╔══
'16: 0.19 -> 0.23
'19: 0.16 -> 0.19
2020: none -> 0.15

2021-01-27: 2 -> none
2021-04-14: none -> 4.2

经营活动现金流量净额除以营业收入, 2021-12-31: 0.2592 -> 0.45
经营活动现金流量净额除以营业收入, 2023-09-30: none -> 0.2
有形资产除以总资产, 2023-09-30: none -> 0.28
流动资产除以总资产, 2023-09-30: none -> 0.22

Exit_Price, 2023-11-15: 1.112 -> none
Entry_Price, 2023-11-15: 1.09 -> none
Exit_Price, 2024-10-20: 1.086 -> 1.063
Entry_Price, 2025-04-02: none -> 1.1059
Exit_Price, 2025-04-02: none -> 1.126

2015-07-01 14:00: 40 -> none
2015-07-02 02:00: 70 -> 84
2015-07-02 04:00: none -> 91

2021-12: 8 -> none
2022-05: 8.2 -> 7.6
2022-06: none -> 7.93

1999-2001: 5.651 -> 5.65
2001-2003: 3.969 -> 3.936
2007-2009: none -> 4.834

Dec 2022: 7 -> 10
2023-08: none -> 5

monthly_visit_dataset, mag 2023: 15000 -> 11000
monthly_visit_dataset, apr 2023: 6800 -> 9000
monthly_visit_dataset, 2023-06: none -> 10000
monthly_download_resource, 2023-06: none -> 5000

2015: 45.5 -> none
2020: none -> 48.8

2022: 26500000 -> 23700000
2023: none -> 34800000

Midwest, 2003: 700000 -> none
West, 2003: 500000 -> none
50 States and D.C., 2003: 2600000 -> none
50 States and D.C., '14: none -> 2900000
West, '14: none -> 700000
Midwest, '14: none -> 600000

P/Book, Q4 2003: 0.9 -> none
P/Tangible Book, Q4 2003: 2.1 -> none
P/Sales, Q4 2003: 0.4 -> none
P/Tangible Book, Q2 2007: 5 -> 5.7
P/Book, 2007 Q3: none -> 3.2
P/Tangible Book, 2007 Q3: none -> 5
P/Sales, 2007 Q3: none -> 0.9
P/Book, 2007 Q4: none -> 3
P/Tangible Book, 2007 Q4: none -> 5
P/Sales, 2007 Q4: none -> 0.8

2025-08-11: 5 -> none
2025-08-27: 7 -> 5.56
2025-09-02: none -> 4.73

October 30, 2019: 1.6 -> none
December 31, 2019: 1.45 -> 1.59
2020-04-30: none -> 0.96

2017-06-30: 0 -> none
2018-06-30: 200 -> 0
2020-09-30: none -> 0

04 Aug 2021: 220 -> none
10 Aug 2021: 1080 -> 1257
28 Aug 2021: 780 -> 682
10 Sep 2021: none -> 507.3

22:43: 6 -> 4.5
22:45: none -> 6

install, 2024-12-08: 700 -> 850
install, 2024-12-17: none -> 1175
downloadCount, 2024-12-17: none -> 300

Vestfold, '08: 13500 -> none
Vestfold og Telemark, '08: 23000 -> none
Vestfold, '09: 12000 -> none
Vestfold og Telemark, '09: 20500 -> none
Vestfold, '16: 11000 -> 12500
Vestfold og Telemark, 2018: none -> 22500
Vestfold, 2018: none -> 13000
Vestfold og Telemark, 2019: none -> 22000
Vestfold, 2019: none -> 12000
╚══
The problem » Extract every line from the one containing "Vestfold, 2018: none -> 13000" through the last line of the data, inclusive, exactly as written.

Written answer »
Vestfold, 2018: none -> 13000
Vestfold og Telemark, 2019: none -> 22000
Vestfold, 2019: none -> 12000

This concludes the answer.